What the task requires
Copy each line of the entries below that contains the string "filesystem".

Input records

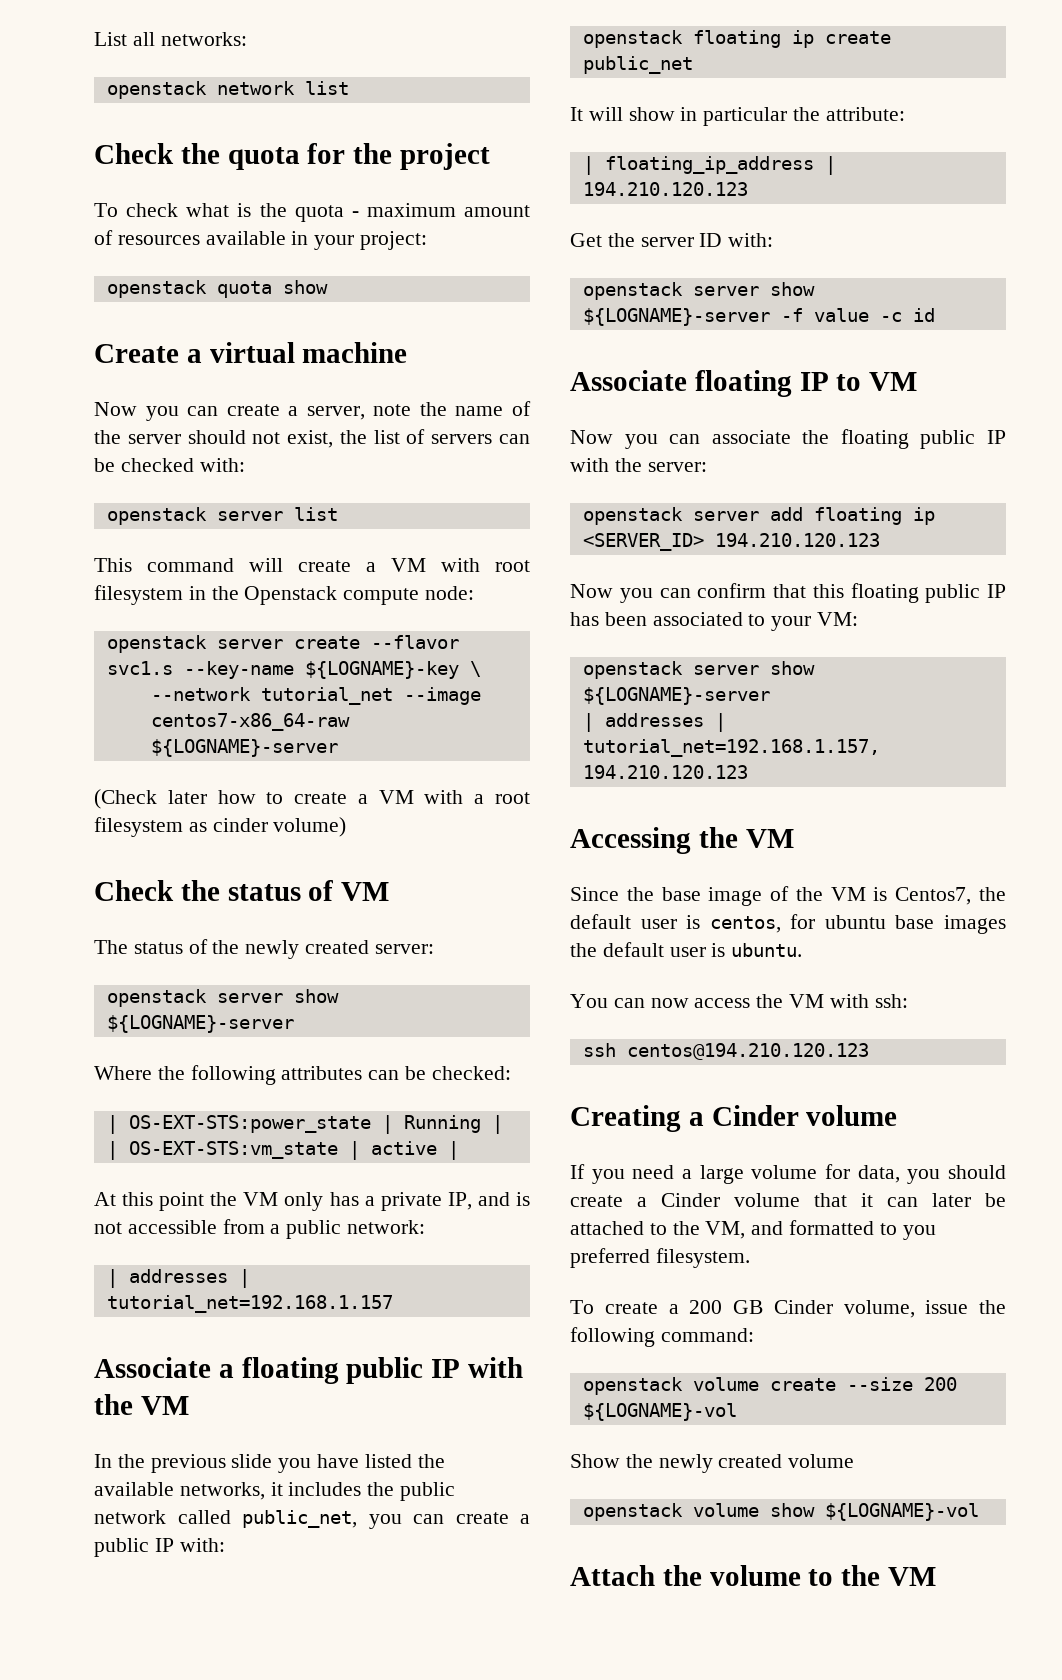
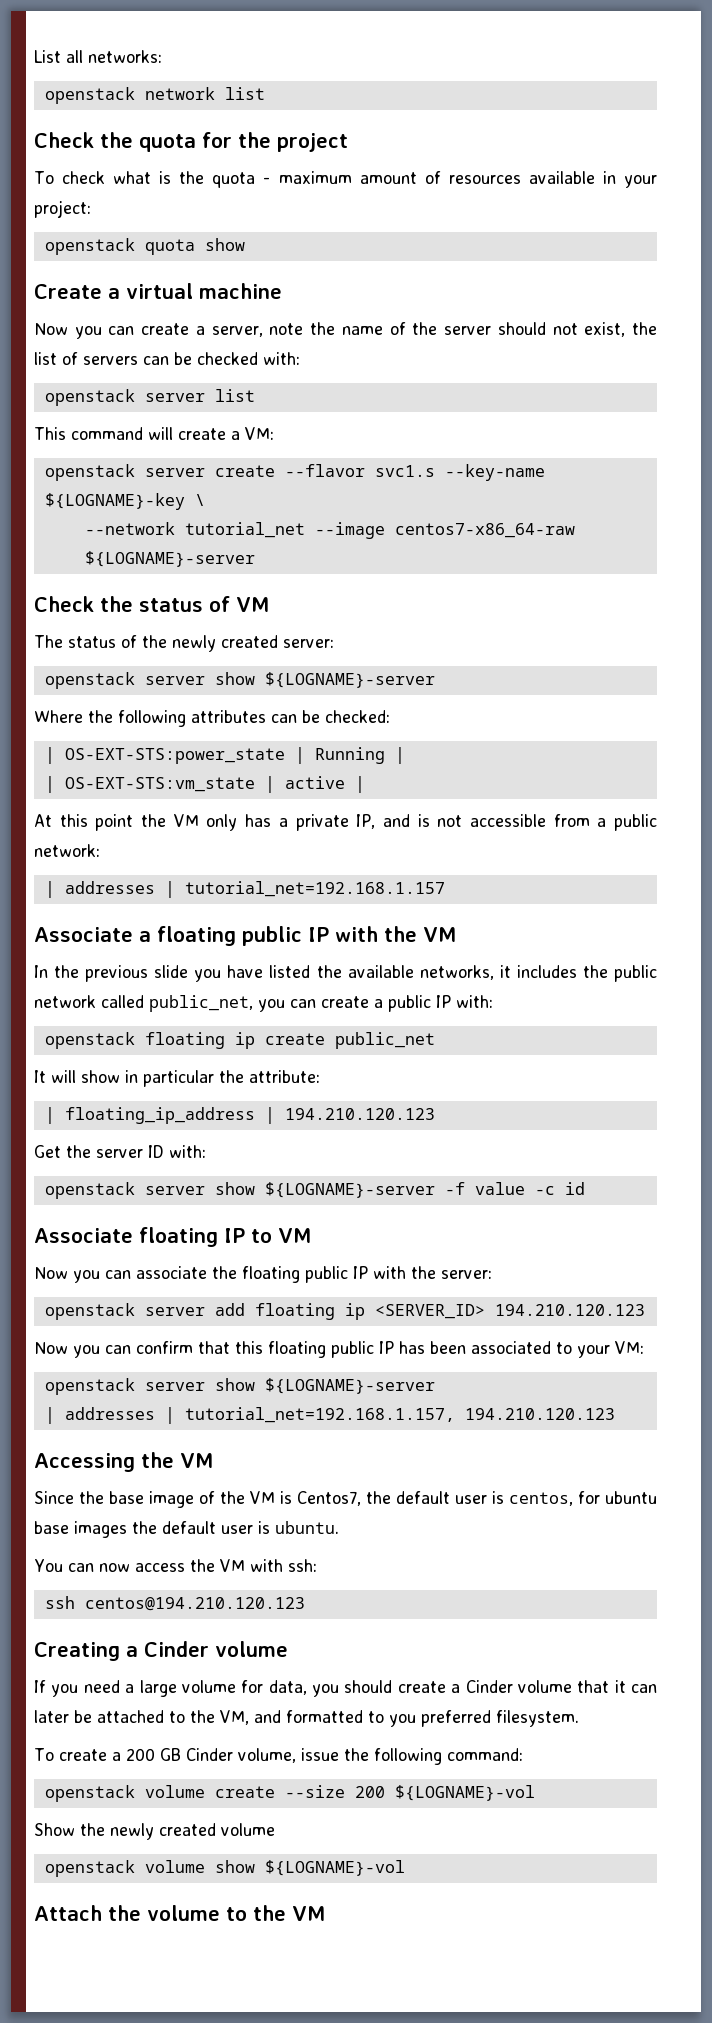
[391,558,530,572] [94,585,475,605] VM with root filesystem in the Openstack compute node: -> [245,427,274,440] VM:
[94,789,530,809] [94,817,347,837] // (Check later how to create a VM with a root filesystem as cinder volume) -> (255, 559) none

---

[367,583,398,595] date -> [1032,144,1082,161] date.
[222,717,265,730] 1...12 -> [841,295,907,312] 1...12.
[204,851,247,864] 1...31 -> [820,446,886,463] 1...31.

* * *

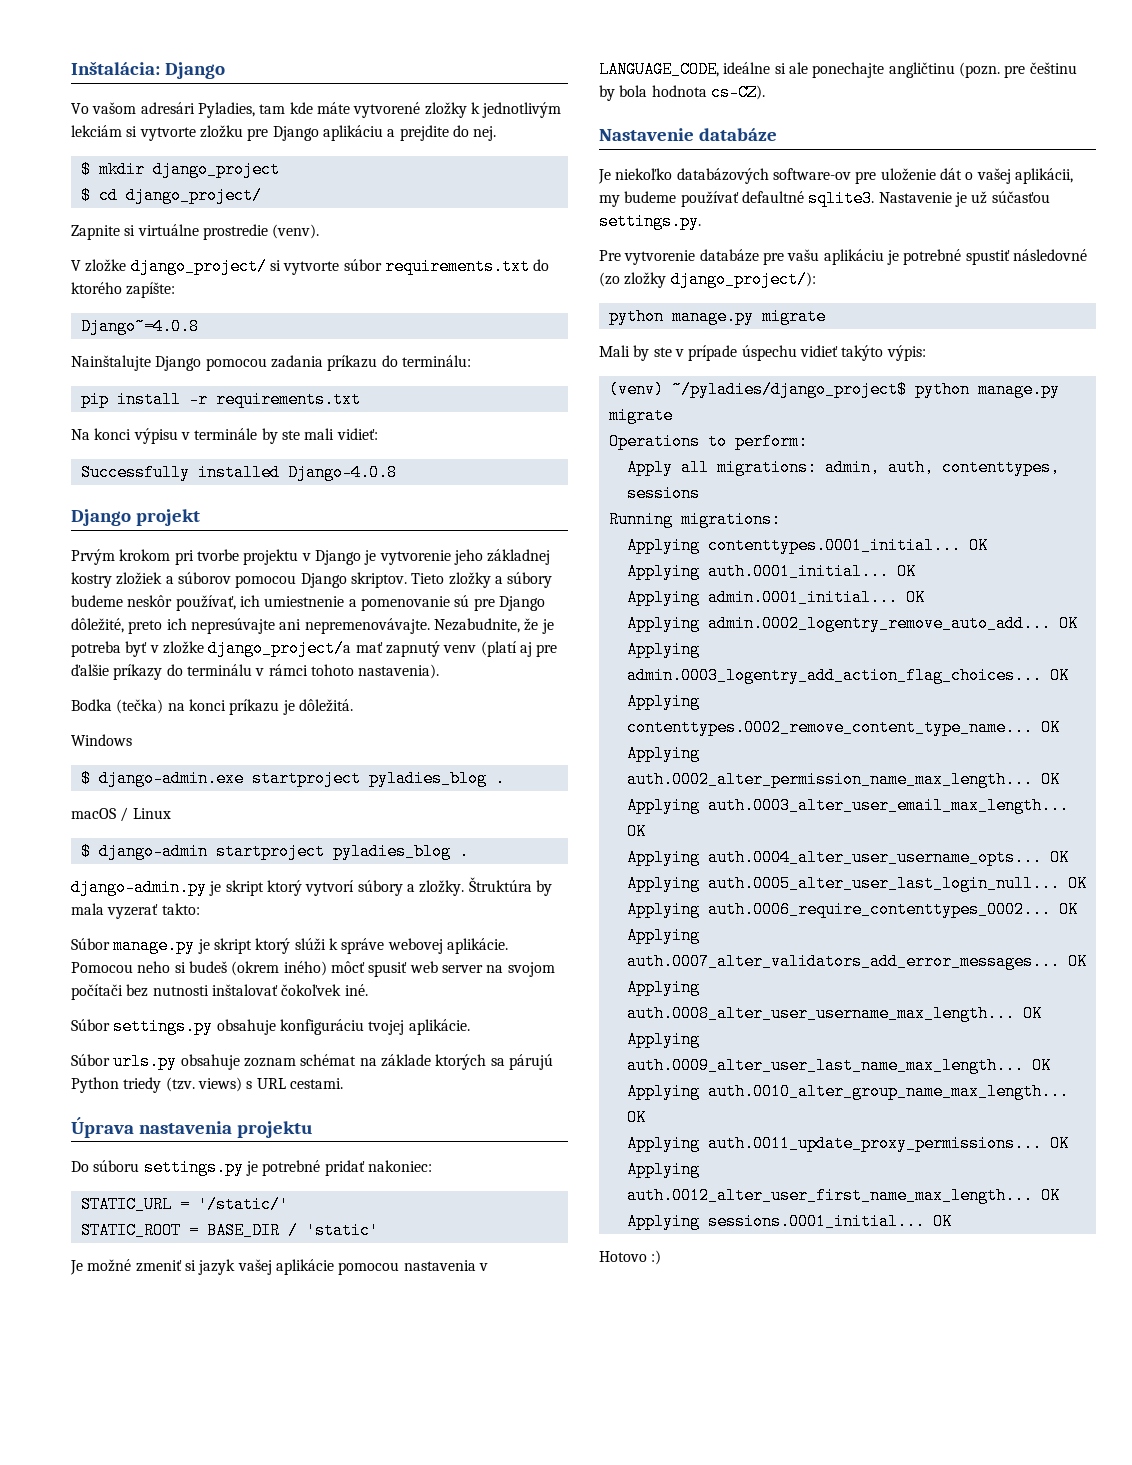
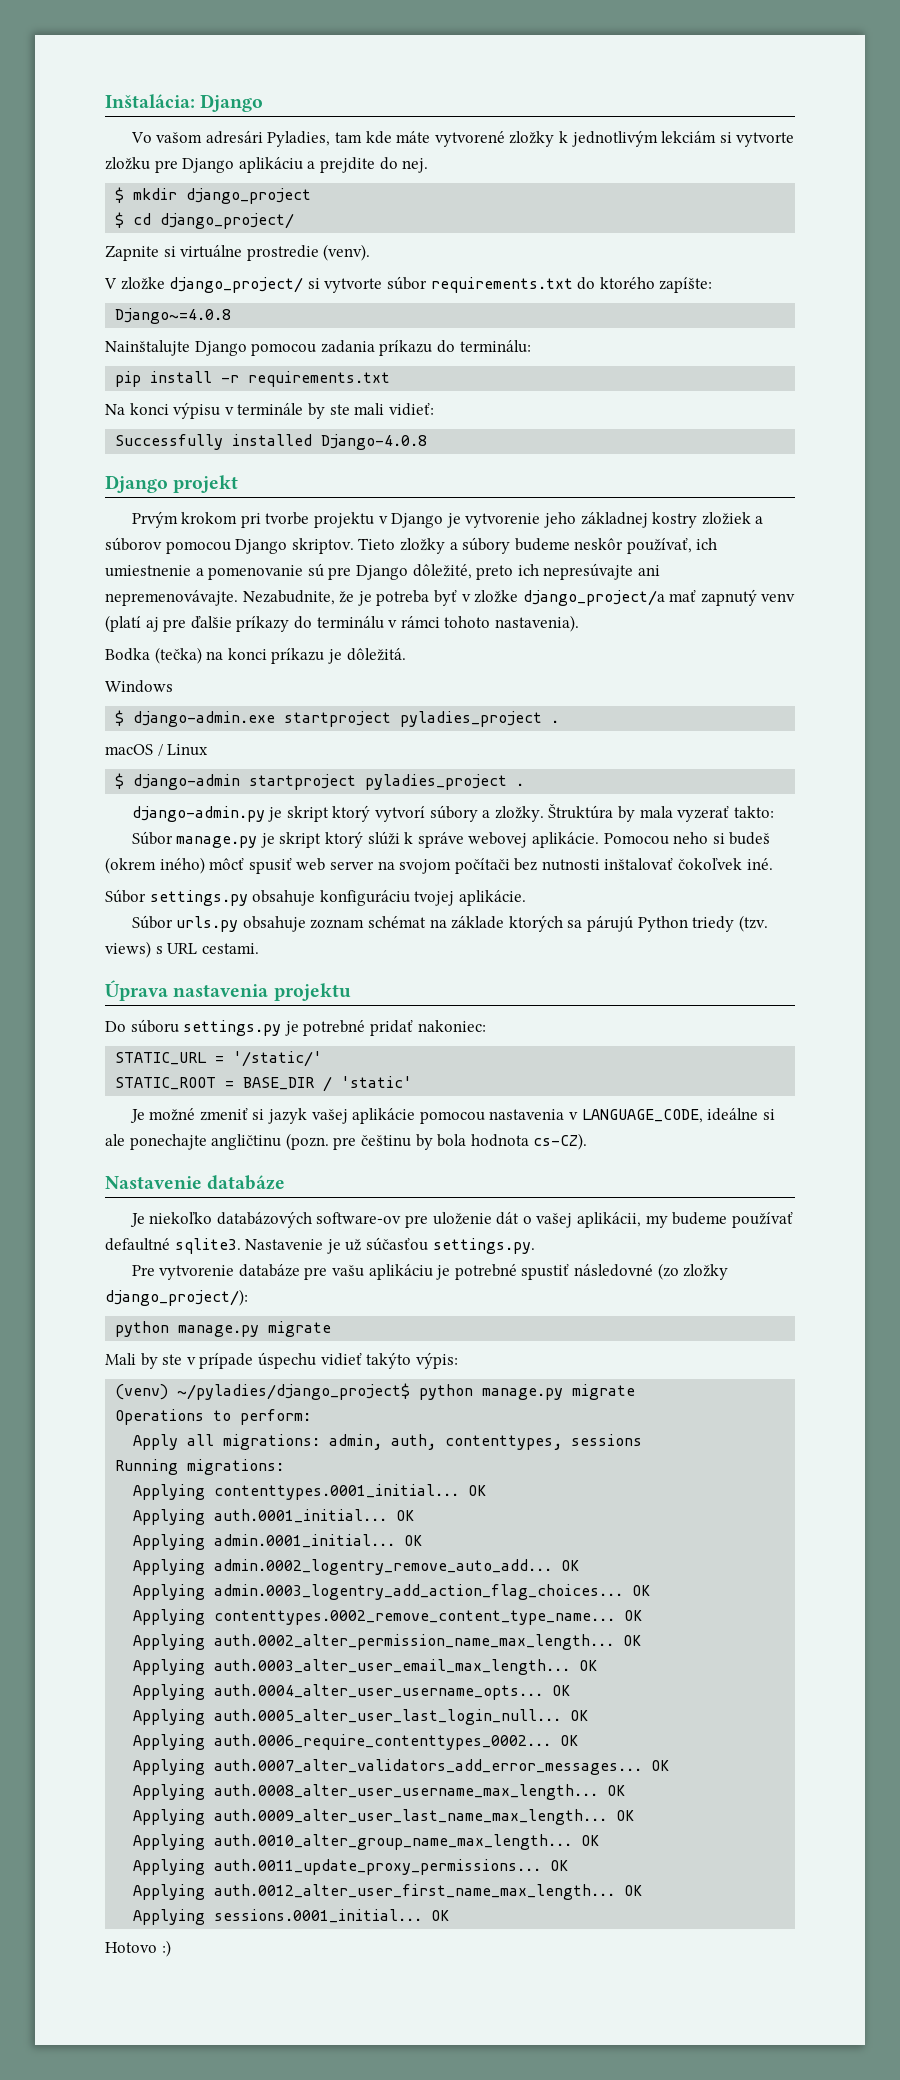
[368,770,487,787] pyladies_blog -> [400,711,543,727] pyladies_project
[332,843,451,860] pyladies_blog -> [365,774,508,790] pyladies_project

Exercise answer
[391,558,530,572] [94,585,475,605] VM with root filesystem in the Openstack compute node: -> [245,427,274,440] VM:
[94,789,530,809] [94,817,347,837] // (Check later how to create a VM with a root filesystem as cinder volume) -> (255, 559) none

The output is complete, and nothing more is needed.